Foi em 1988, na Tate Gallery de Londres, durante a conferência de Deconstructivism realizada antes da exposição homônima do MoMA, que eu encontrei Zaha Hadid pessoalmente. Ela estava dando palestras entre seis co-expositores: Peter Eisenman, Rem Koolhaas, Frank Gehry, Wolf Prix, Bernard Tschumi e Daniel Libeskind. Eu havia encontrado seu trabalho alguns anos antes, quando era estudante de arquitetura (na Universidade de Stuttgart) e fiquei impressionado pelo grau de liberdade composicional, versatilidade e dinamismo em seu trabalho. Até então eu não tinha tido tanta certeza se a arquitetura era uma boa escolha de carreira para mim. Eu estava um pouco displicente e aborrecido com a arquitetura, mas, depois do meu encontro com o incrível trabalho de Zaha, a arquitetura inesperadamente se transformou em uma aventura. Os limites das possibilidades arquitetônicas haviam mudado. Trinta anos depois, a aventura continua. Zaha mudou nosso campo e mudou tudo para mim.

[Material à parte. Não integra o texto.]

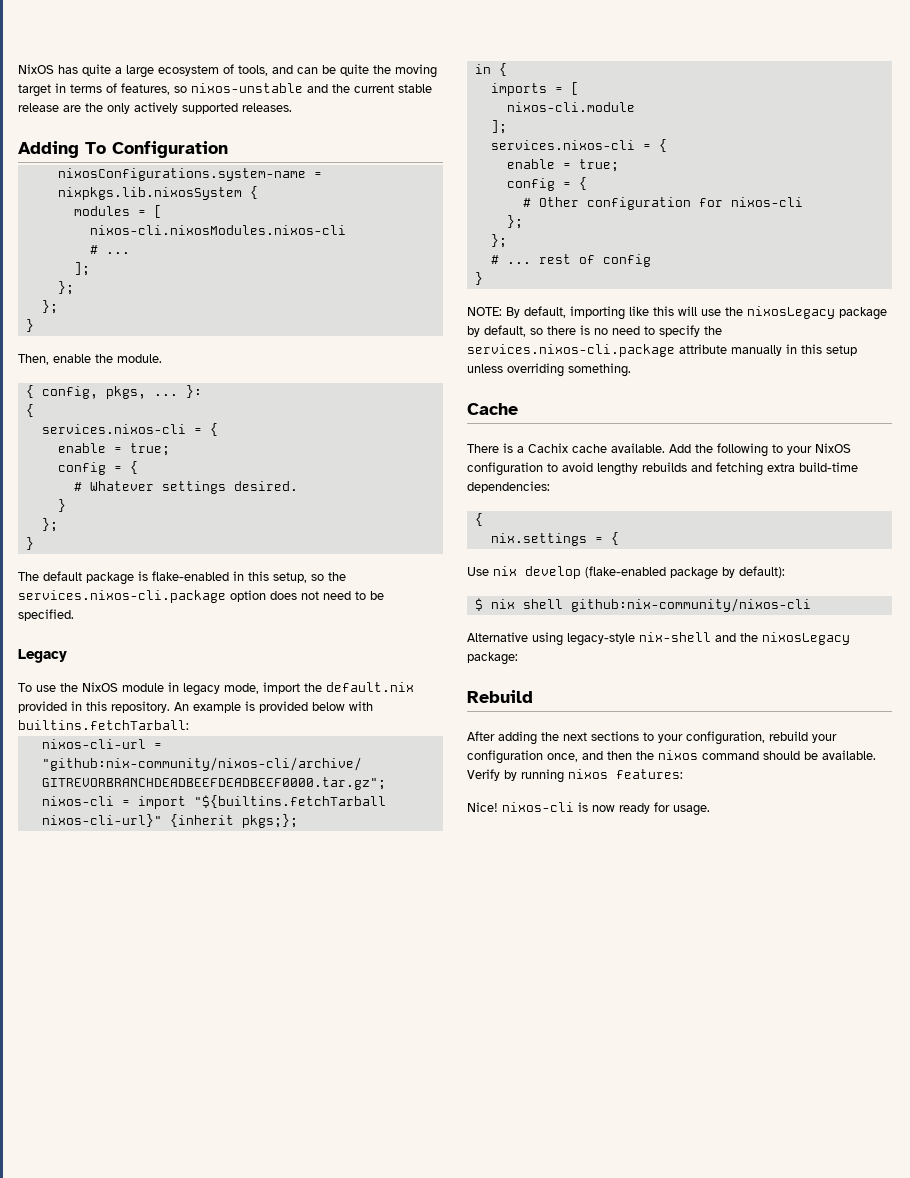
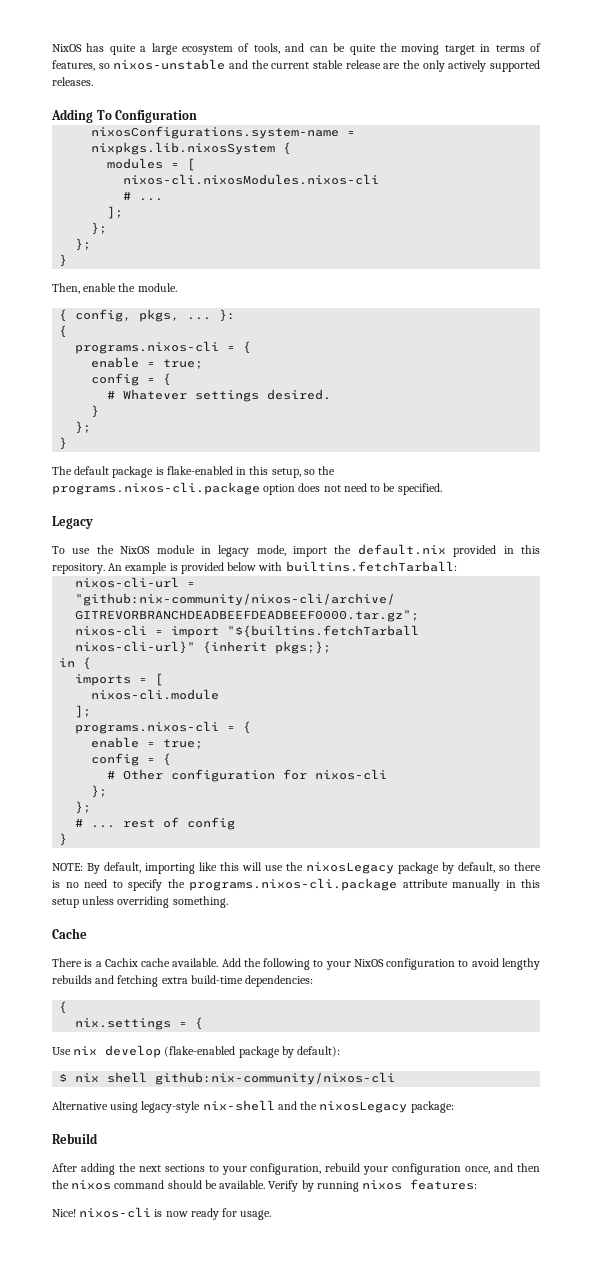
  }:
  {
- services.nixos-cli = {
+ programs.nixos-cli = {
- The default package is flake-enabled in this setup, so the services.nixos-cli.package option does not need to be specified.
+ The default package is flake-enabled in this setup, so the programs.nixos-cli.package option does not need to be specified.
  nixos-cli.module
  ];
- services.nixos-cli = {
+ programs.nixos-cli = {
- NOTE: By default, importing like this will use the nixosLegacy package by default, so there is no need to specify the services.nixos-cli.package attribute manually in this setup unless overriding something.
+ NOTE: By default, importing like this will use the nixosLegacy package by default, so there is no need to specify the programs.nixos-cli.package attribute manually in this setup unless overriding something.

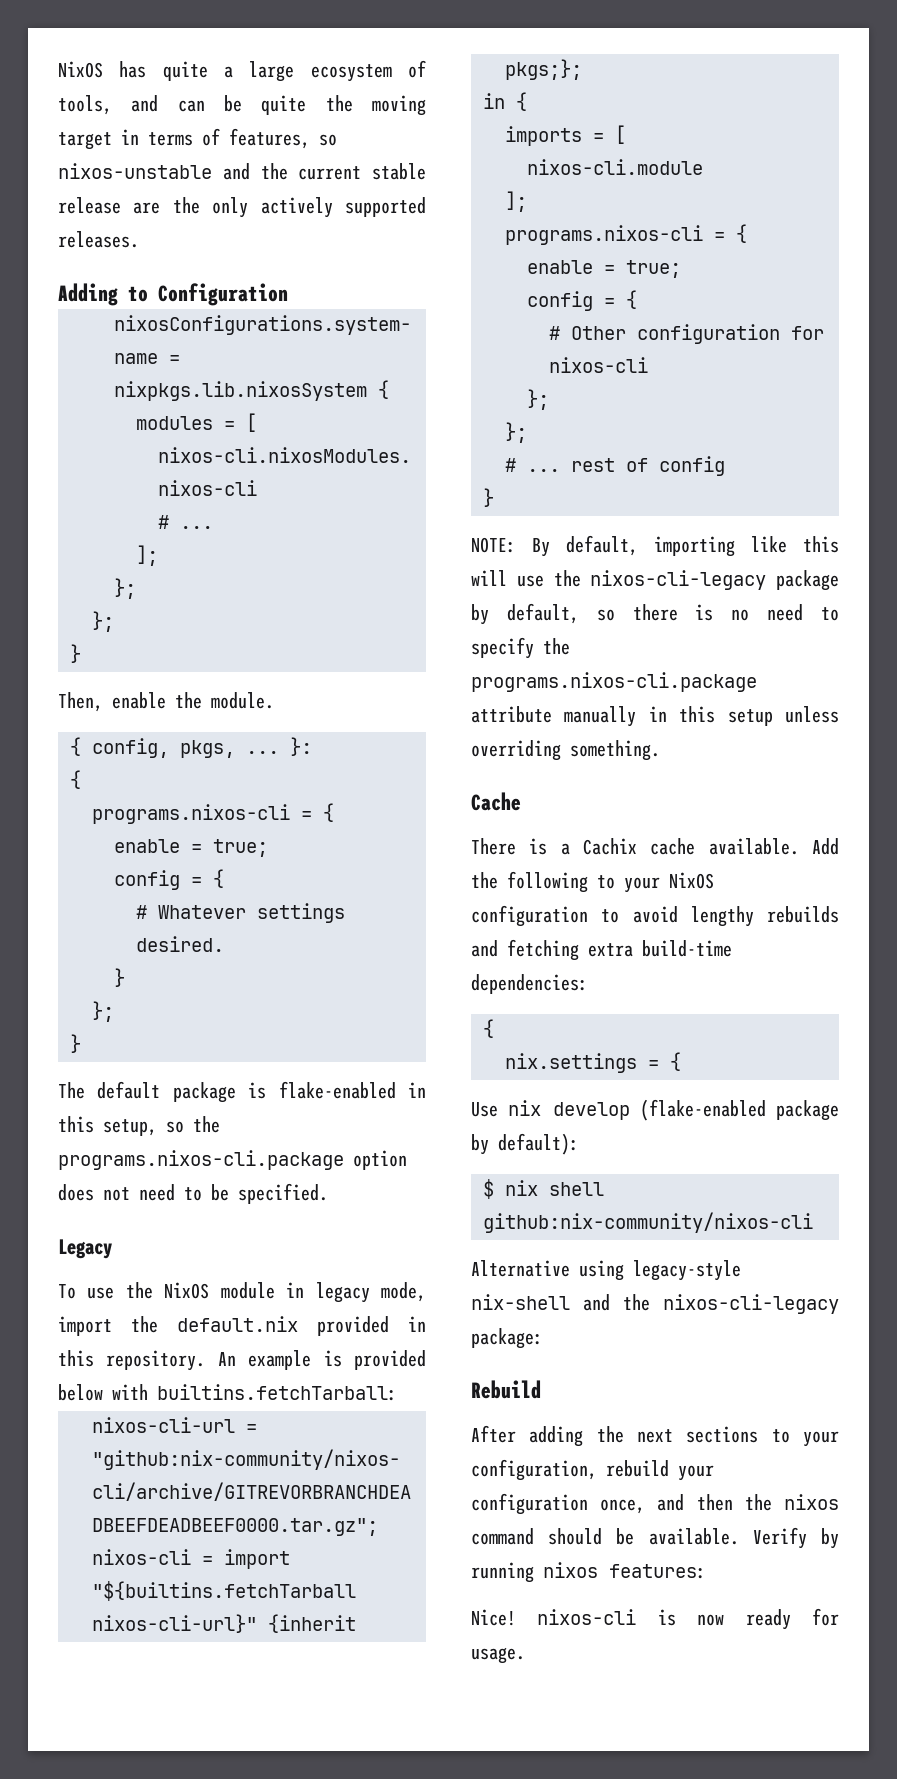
- Adding To Configuration
+ Adding to Configuration
- NOTE: By default, importing like this will use the nixosLegacy package by default, so there is no need to specify the programs.nixos-cli.package attribute manually in this setup unless overriding something.
+ NOTE: By default, importing like this will use the nixos-cli-legacy package by default, so there is no need to specify the programs.nixos-cli.package attribute manually in this setup unless overriding something.
- Alternative using legacy-style nix-shell and the nixosLegacy package:
+ Alternative using legacy-style nix-shell and the nixos-cli-legacy package:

Na conferência de 1988, também fiquei impressionado com a genuína abertura de Zaha em comparação com o comportamento pretensioso dos outros protagonistas (homens!). Eles estavam mostrando o que haviam feito, enquanto ela mostrava o que estava tentando fazer. Esta foi a minha impressão. Estava claro para mim que esses arquitetos representavam a mais nova tendência significativa na arquitetura na época, e Zaha parecia a mais forte e a mais acessível desse grupo. Ela também era a mais nova deles. Naquela época eu era um estudante de intercâmbio estudando em Londres e esperava voltar a Stuttgart naquele ano para continuar meus estudos. Eu mudei meus planos e me juntei ao estúdio de Zaha. Quando fui contratado, éramos apenas quatro ou cinco pessoas trabalhando em um único ambiente: o estúdio 9 na Bowling Green Lane nº 10, onde ela havia instalado seu primeiro escritório três anos antes.
Ela havia contratado alguns de seus ex-alunos e o escritório iria aumentar temporariamente com ex-alunos que viriam nos ajudar perto das datas de entrega dos concursos. Naquela época, nosso trabalho consistia principalmente em concursos e exposições, embora também trabalhássemos no projeto IBA de Berlim e em dois pequenos projetos em Tóquio.